• [SUPPLIED MATERIAL]

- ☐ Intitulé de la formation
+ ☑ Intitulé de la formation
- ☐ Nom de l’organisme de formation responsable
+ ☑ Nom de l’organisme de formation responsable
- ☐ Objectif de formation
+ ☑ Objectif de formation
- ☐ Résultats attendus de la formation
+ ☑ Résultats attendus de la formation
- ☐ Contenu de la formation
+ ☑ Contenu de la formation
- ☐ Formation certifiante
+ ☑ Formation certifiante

• [REQUIREMENT]
An exact reproduction of all the entries above is required.

• [TASK ANSWER]
- ☐ Intitulé de la formation
+ ☑ Intitulé de la formation
- ☐ Nom de l’organisme de formation responsable
+ ☑ Nom de l’organisme de formation responsable
- ☐ Objectif de formation
+ ☑ Objectif de formation
- ☐ Résultats attendus de la formation
+ ☑ Résultats attendus de la formation
- ☐ Contenu de la formation
+ ☑ Contenu de la formation
- ☐ Formation certifiante
+ ☑ Formation certifiante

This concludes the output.